The story gives away the game though when it talks about state-backed high-risk pools for homeowners, like in Florida:

So many homeowners have flooded into Florida’s state-backed high-risk pool that it is now the state’s largest insurer, with rates that are too low to reflect the risk it faces in the event of a major hurricane.

It doesn’t matter how big of a pool you create to disperse the risk if the baseline risk is simply too high to insure against. And if you don’t price the risk properly on top of that, you’re just shifting the risk from insurances companies and homeowners to taxpayers with no appreciable reduction in risk or in the ultimate cost. It’s a recipe for financial disaster alongside each natural disaster.

It’s Bad Out There For EV Drivers

I have had to make a conscious effort not to turn Morning Memo into a long-running diatribe about the state of EV charging infrastructure in this country. I’m almost four years into owning my first EV. Love the car (2019 Kia Niro EV), love how EVs drive, love the low maintenance.
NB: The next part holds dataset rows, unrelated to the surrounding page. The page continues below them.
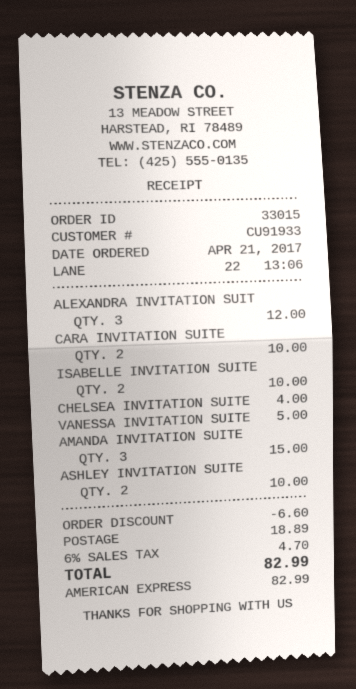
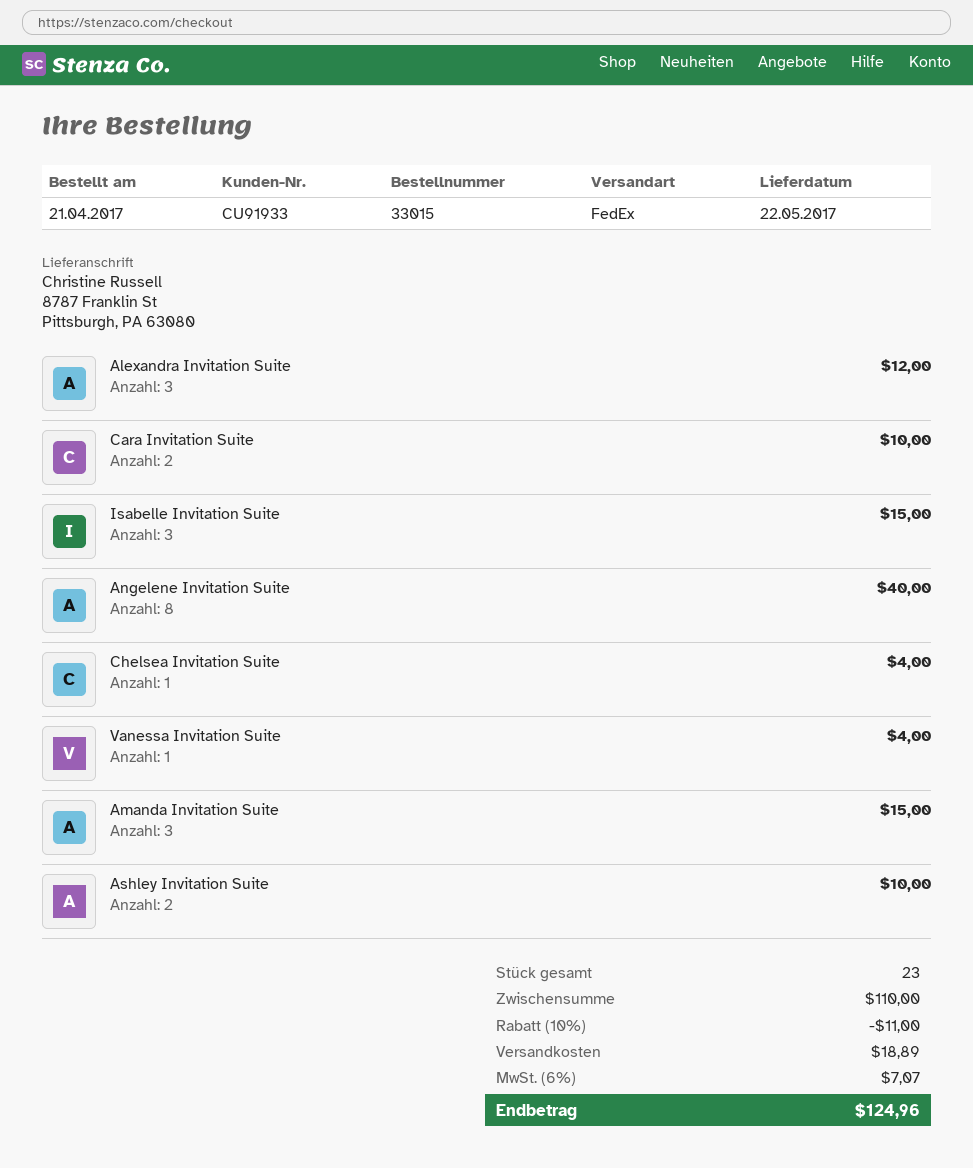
ISABELLE INVITATION SUITE: 2 for 10.00 -> 3 for 15.00
VANESSA INVITATION SUITE: 1 for 5.00 -> 1 for 4.00
Angelene Invitation Suite: none -> 8 for 40.00
discount: 6.60 -> 11.00
tax: 6% = 4.70 -> 6% = 7.07
total: 82.99 -> 124.96

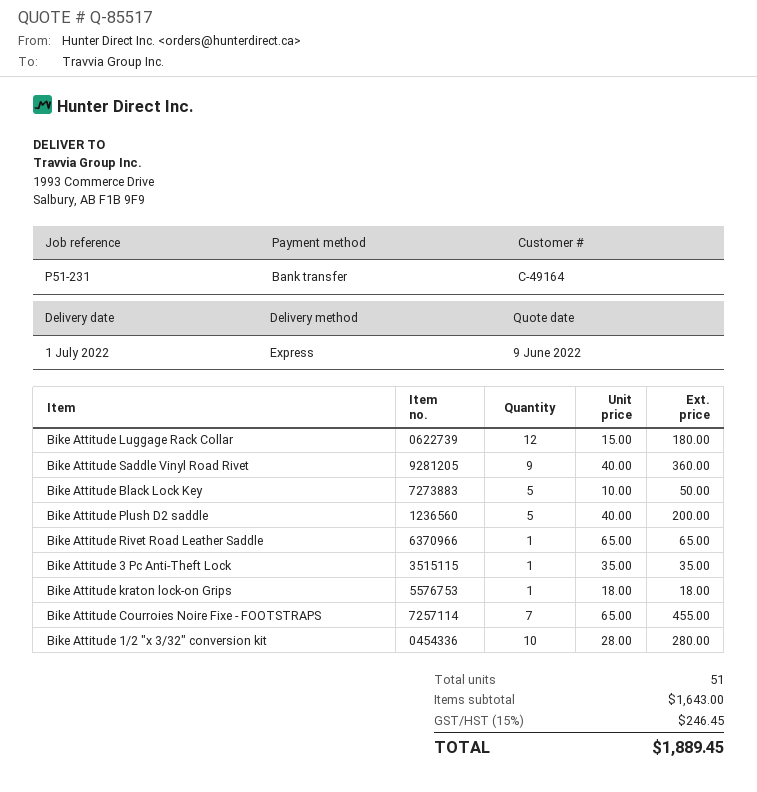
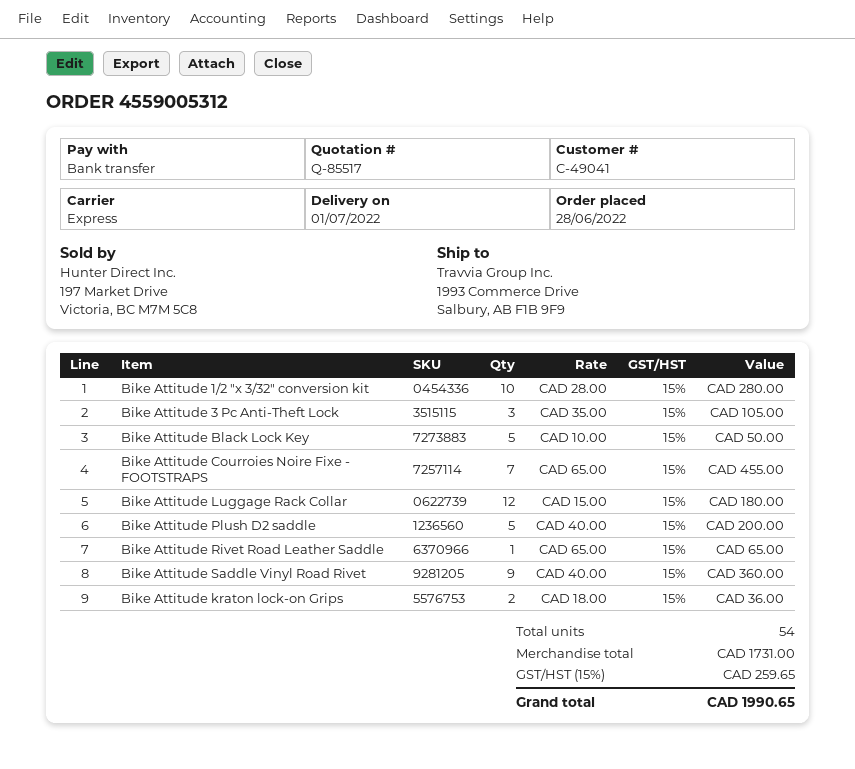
customer number: C-49164 -> C-49041
Bike Attitude 3 Pc Anti-Theft Lock: 1 x 35.00 = 35.00 -> 3 x 35.00 = 105.00
Bike Attitude kraton lock-on Grips: 1 x 18.00 = 18.00 -> 2 x 18.00 = 36.00
total quantity: 51 -> 54
subtotal: 1643.00 -> 1731.00
tax: 15% = 246.45 -> 15% = 259.65
total: 1889.45 -> 1990.65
I’d never go back to an IC car, all else being equal. But the public charging infrastructure for EVs remains spotty and often shitty.

I thought I was making the shift as the EV wave was beginning to crest in 2020, but the availability of public EV chargers has gotten only marginally better in the time I’ve owned an EV – and their reliability still stinks. Showing up at a charging station with only some of the chargers working is 100% normal. Showing up where none are working is not uncommon. That only adds to the length of the lines to get a recharge and uncertainty of longer trips.

A couple of things that may make my situation a little different from the optimum EV owner that I knew meant I’d be pushing the envelope a little: I haven’t had off-street parking so no home charger, and I wanted to use the EV for occasional trips up and down the East Coast of as long as 500 miles each way.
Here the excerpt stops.